Following Anderson, Schroeder and Campeau, past Beargrease champion Keith Aili of Ray and Colleen Wallin of Two Harbors settled their teams under a canopy of spruce and taller pines. All the 10 remaining marathon mushers had reached the Sawbill Trail by 5:30 p.m., with several - led by Schroeder - already on the trail to Finland and beyond.
Prior to the arrival of afternoon clouds, the morning sun fired the treetops and cast the resting teams in light and shadow. Mushers worked quietly and low to the hay-covered ground, checking the health of the dogs' feet.
Nearby along hard-packed foot trails were Knuth's white canvas tent and a host of others tied to wooden stakes in the snow. A chimnied wood stove radiated heat inside and carried out smoke. Knuth showed how he had baked blueberry muffins and onion bread atop his stove.
"There's no bottom so the heat comes right up," he said, lifting the portable stovetop oven.
Gathered together, the race talk turned to musher Jennifer Freking, and how the Ely veterinarian was spreading the ashes along the North Shore State Trail of longtime volunteer Frank Bishop, who lived to 90 and spent a quarter of his life dedicated to the race before his passing last year.

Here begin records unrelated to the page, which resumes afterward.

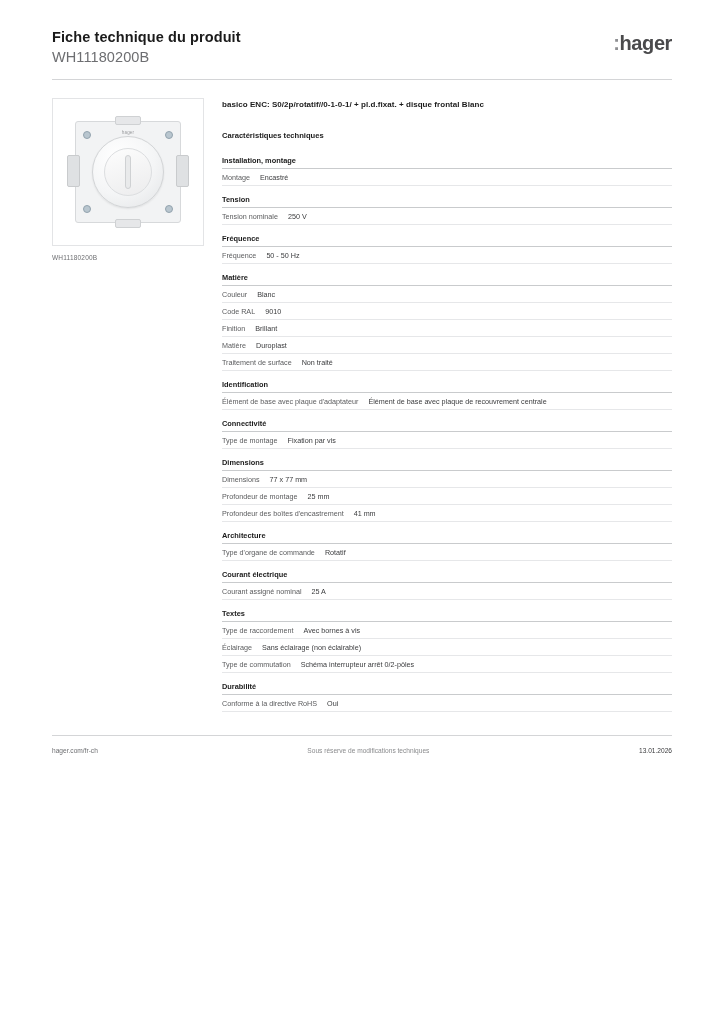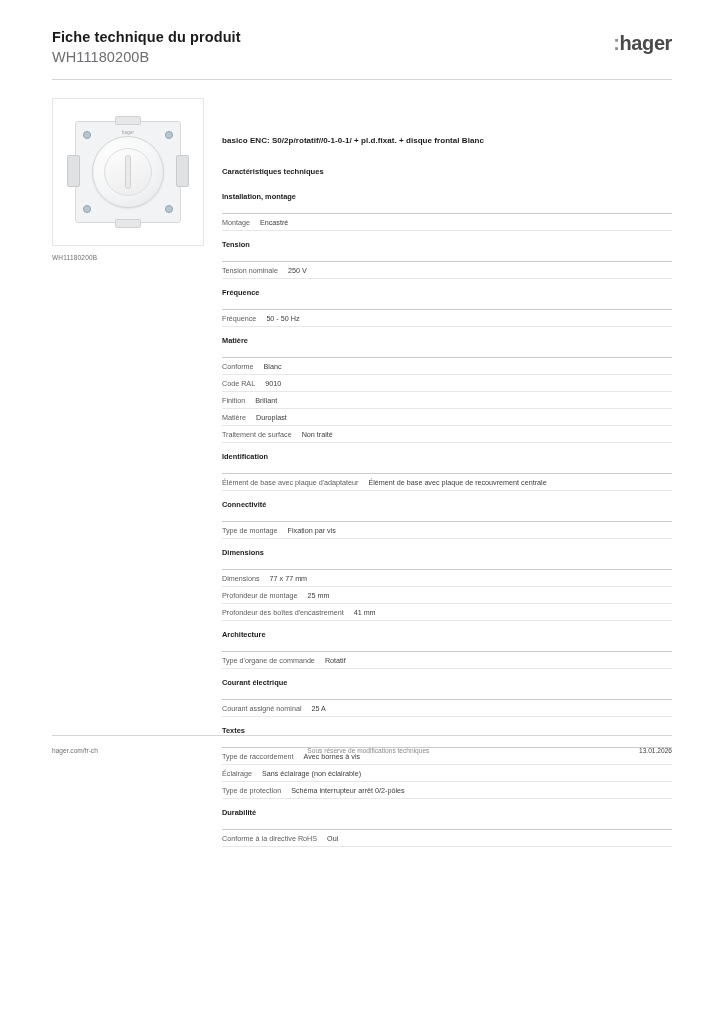--- a/index.html
+++ b/index.html
@@ -161,7 +161,7 @@
   }
 
   
-  .spec-col { flex: 1 1 auto; padding-top: 2px; margin-top: 36px; }
+  .spec-col { flex: 1 1 auto; padding-top: 2px; }
   .product-desc {
     font-size: 8px;
     font-weight: bold;

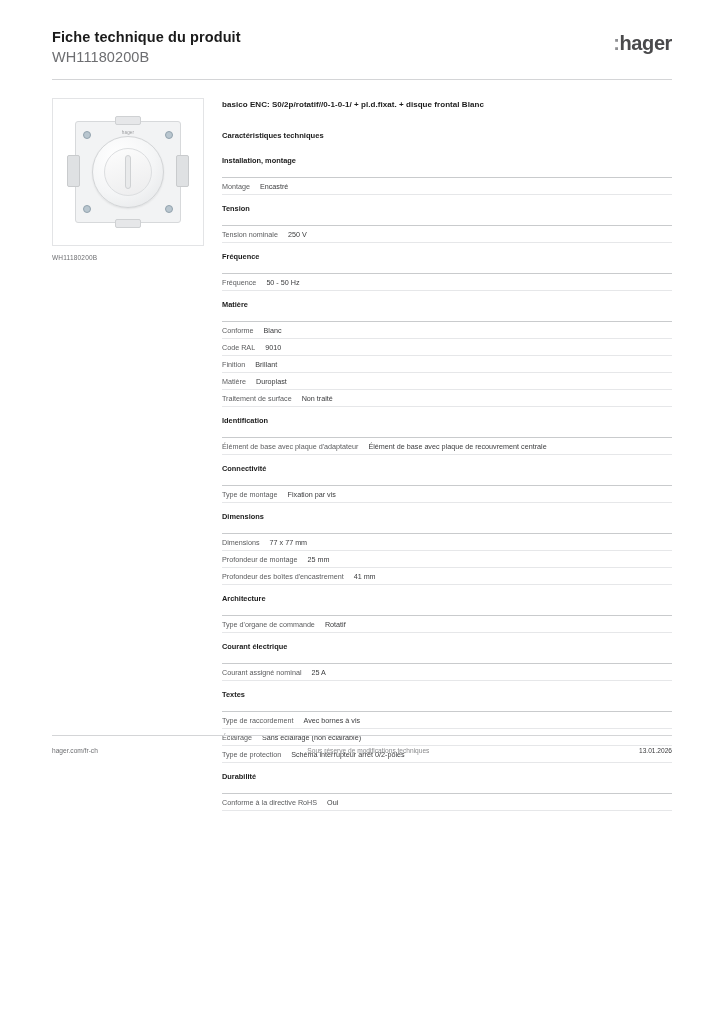--- a/index.html
+++ b/index.html
@@ -180,7 +180,7 @@
     font-size: 7.4px;
     font-weight: bold;
     color: #1b1b1b;
-    padding-bottom: 12px;
+    padding-bottom: 3px;
     border-bottom: 1px solid #c9cbcd;
     margin-bottom: 0;
   }

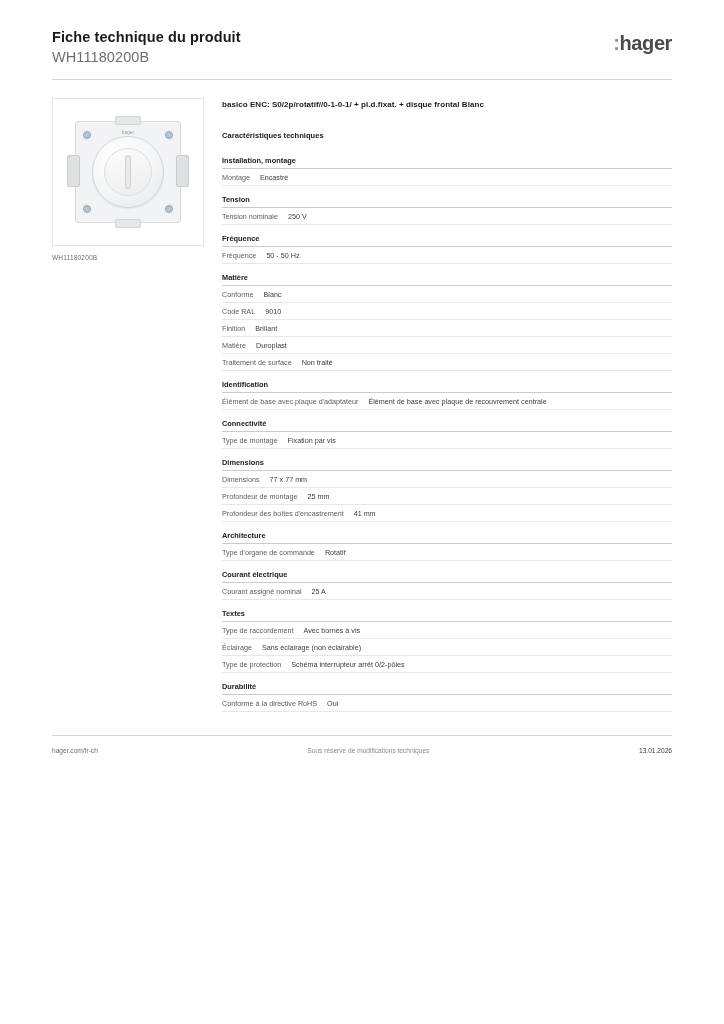--- a/index.html
+++ b/index.html
@@ -284,7 +284,7 @@
           <div class="group">
             <div class="group-title">Matière</div>
             <div class="row">
-              <span class="label">Conforme</span>
+              <span class="label">Couleur</span>
               <span class="value">Blanc</span>
             </div>
             <div class="row">

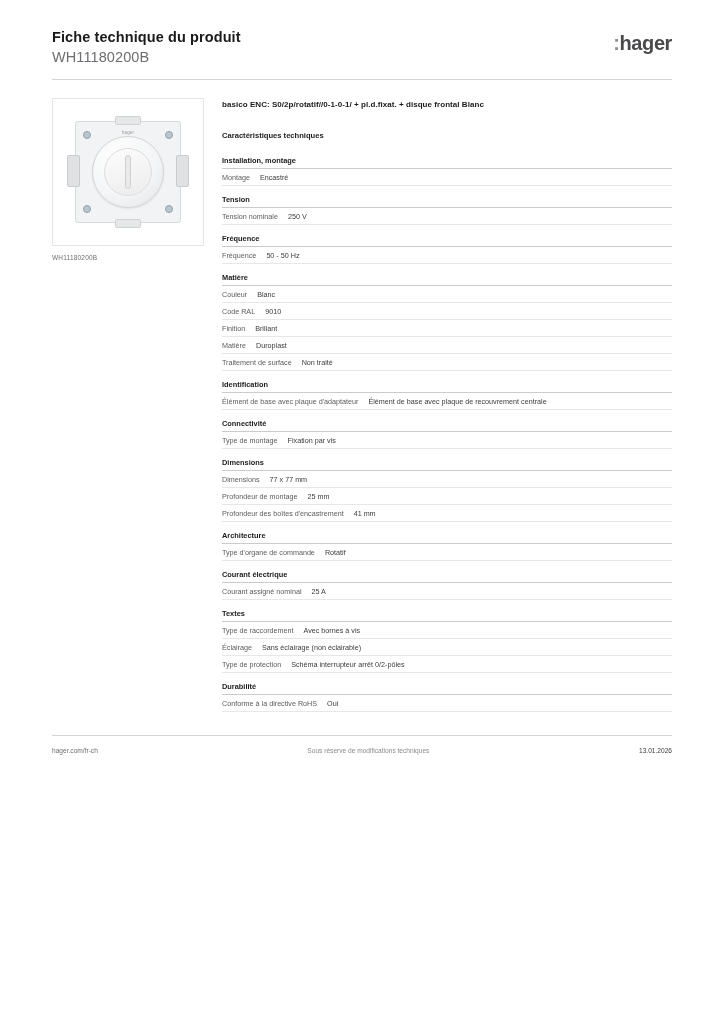--- a/index.html
+++ b/index.html
@@ -358,7 +358,7 @@
               <span class="value">Sans éclairage (non éclairable)</span>
             </div>
             <div class="row">
-              <span class="label">Type de protection</span>
+              <span class="label">Type de commutation</span>
               <span class="value">Schéma interrupteur arrêt 0/2-pôles</span>
             </div>
           </div>

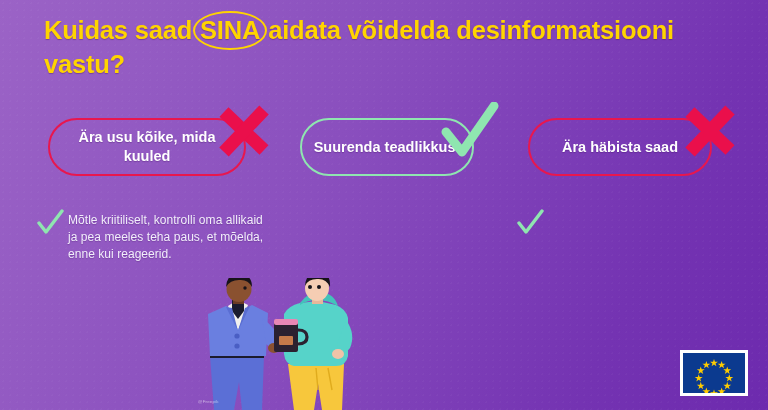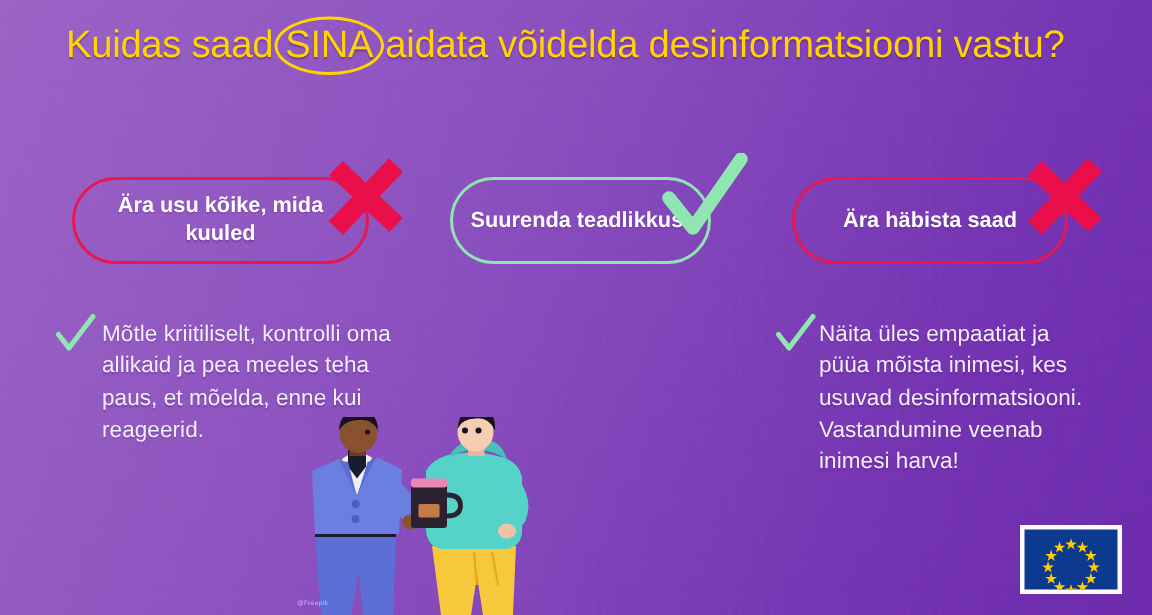--- a/index.html
+++ b/index.html
@@ -40,7 +40,7 @@
   .title {
     color: #ffd400;
     font-size: 25.5px;
-    font-weight: normal;
+    font-weight: bold;
     line-height: 1.33;
     letter-spacing: -0.2px;
     text-shadow: 0 1px 1px rgba(60,10,90,0.35);

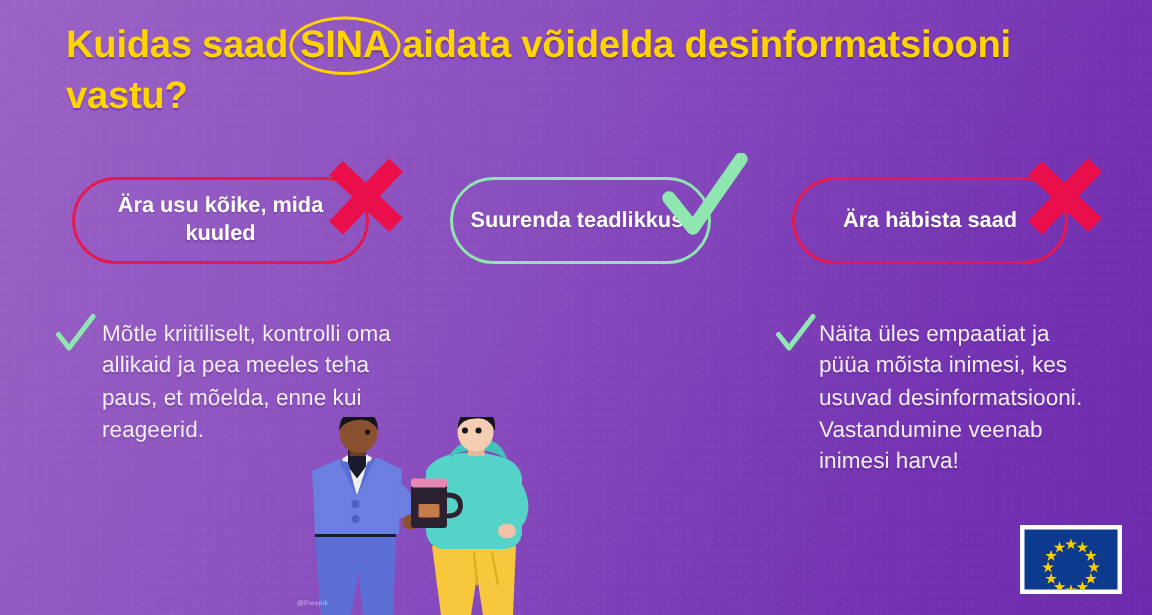--- a/index.html
+++ b/index.html
@@ -140,7 +140,7 @@
   }
   .body-text {
     color: #f2eefb;
-    font-size: 15px;
+    font-size: 12px;
     line-height: 1.42;
     letter-spacing: 0.05px;
     text-shadow: 0 1px 1px rgba(60,10,90,0.28);

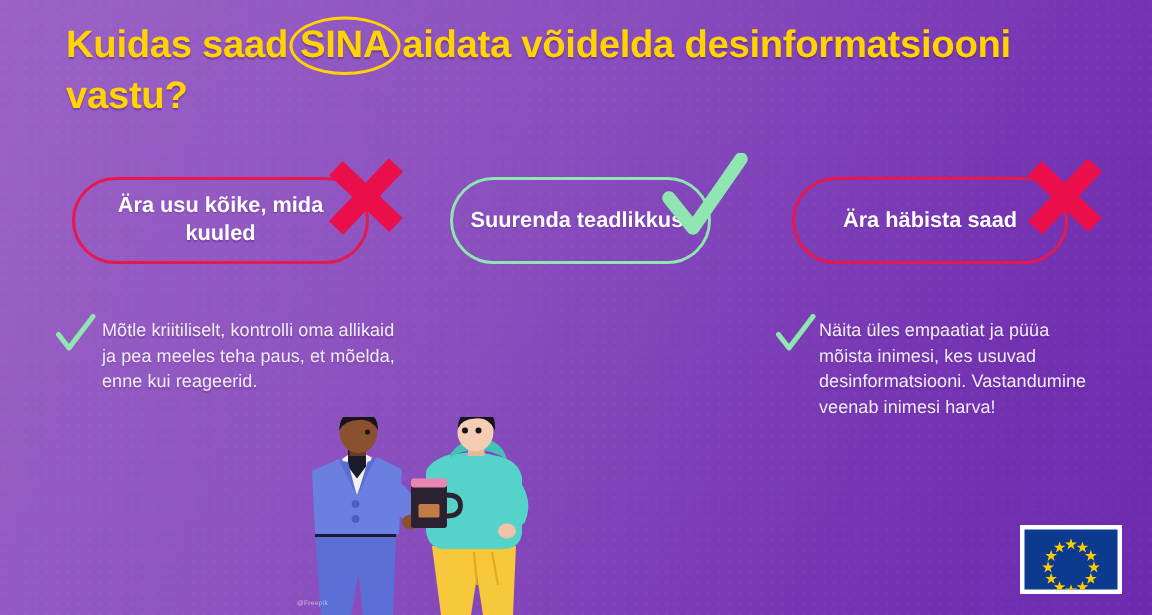--- a/index.html
+++ b/index.html
@@ -243,7 +243,6 @@
         <svg class="body-check" viewBox="0 0 28 28">
           <path d="M3 14 L10 23 L26 2" stroke="#8fe6b0" stroke-width="3.4" fill="none" stroke-linecap="round" stroke-linejoin="round"></path>
         </svg>
-        <div class="body-text">Näita üles empaatiat ja püüa mõista inimesi, kes usuvad desinformatsiooni. Vastandumine veenab inimesi harva!</div>
       </div>
     </div>
 

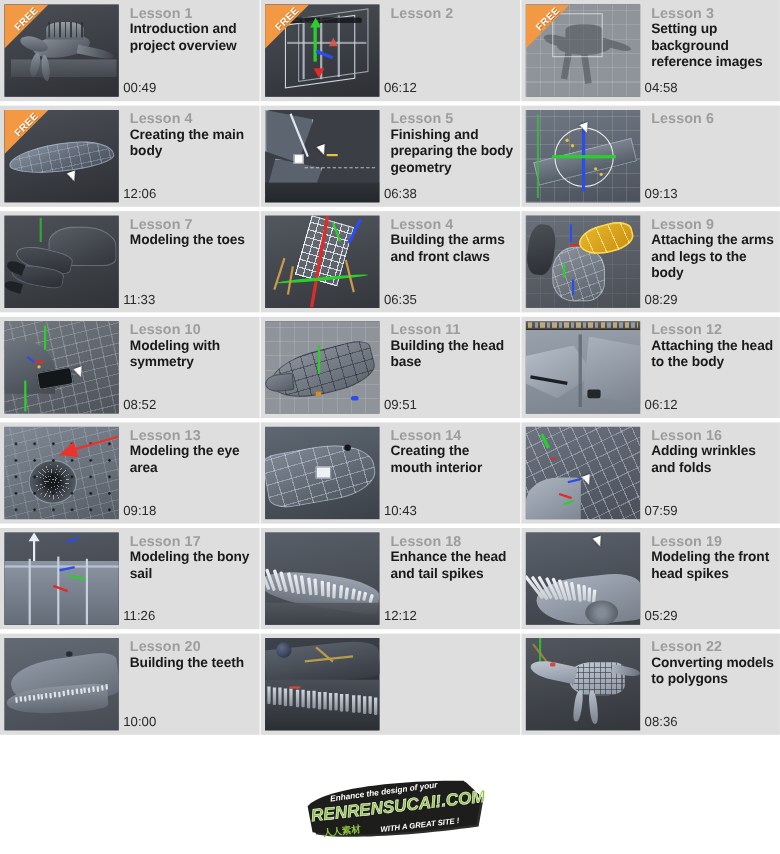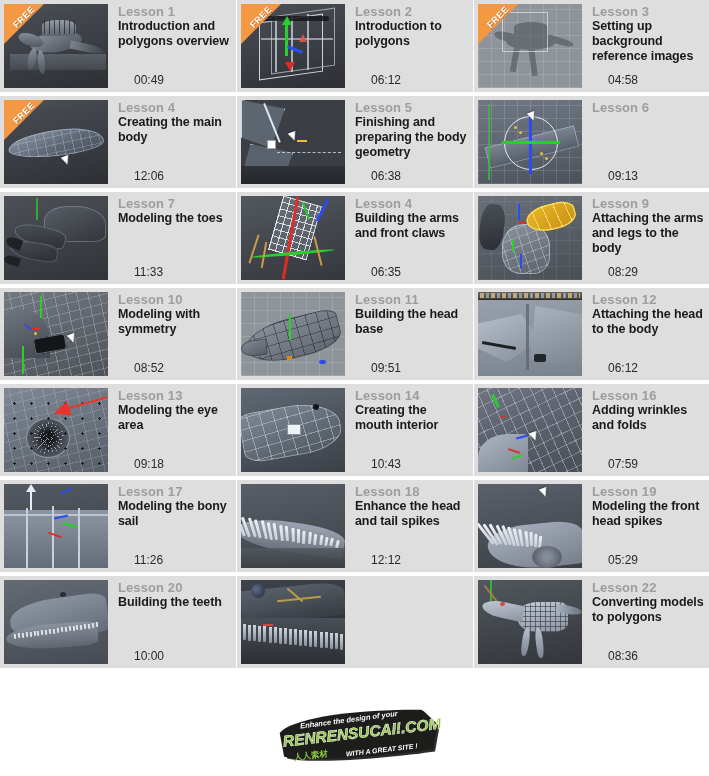--- a/index.html
+++ b/index.html
@@ -241,7 +241,7 @@
       </div>
       <div class="info">
         <div class="lesson-no">Lesson 1</div>
-        <div class="lesson-title">Introduction and polygons overview</div>
+        <div class="lesson-title">Introduction and project overview</div>
         <div class="duration">00:49</div>
       </div>
     </div>

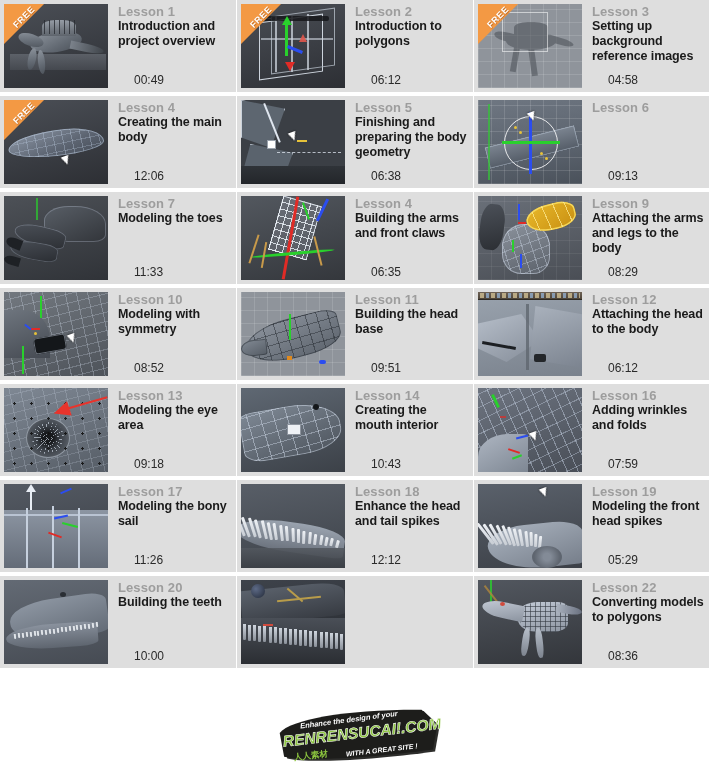--- a/index.html
+++ b/index.html
@@ -268,7 +268,6 @@
       </div>
       <div class="info">
         <div class="lesson-no">Lesson 2</div>
-        <div class="lesson-title">Introduction to polygons</div>
         <div class="duration">06:12</div>
       </div>
     </div>

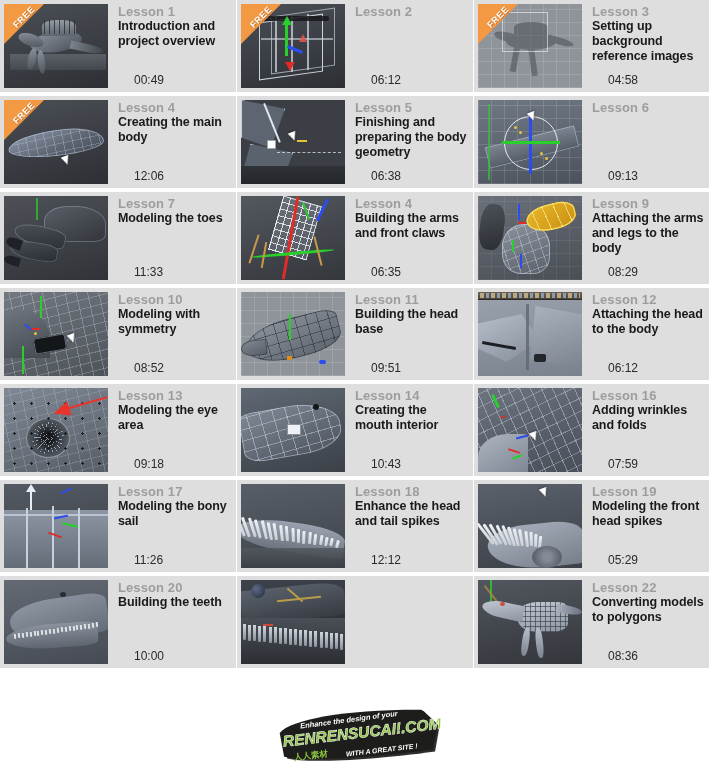--- a/index.html
+++ b/index.html
@@ -109,7 +109,7 @@
 
   .duration {
     position: absolute;
-    left: 26px;
+    left: 4px;
     bottom: 5px;
     color: #2a2a2a;
     font-size: 12px;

"He could stay up later than any of the rest of us," Ellingson said. "He would tell us stories until 1 a.m. It was a Beargrease education."
By mid-morning, it was Schroeder teaching the latest Beargrease lesson.
Campeau's handler, Jake Berkowitz, milled about the festive scene at Sawbill Trail. A five-time Iditarod Trail Sled Dog racer himself, he sold his dog team to Campeau.
"You could say I'm emotionally invested," he said, "just not financially invested anymore."
He liked that Campeau was quickening his pace with each stage, but he had also done the hard math. Berkowitz was nearly ready to offer a concession to Schroeder.
"Nathan has a chance to hold us off," he said. "An hour is a long time. He could lose 10 minutes at each checkpoint and still have a half-hour lead."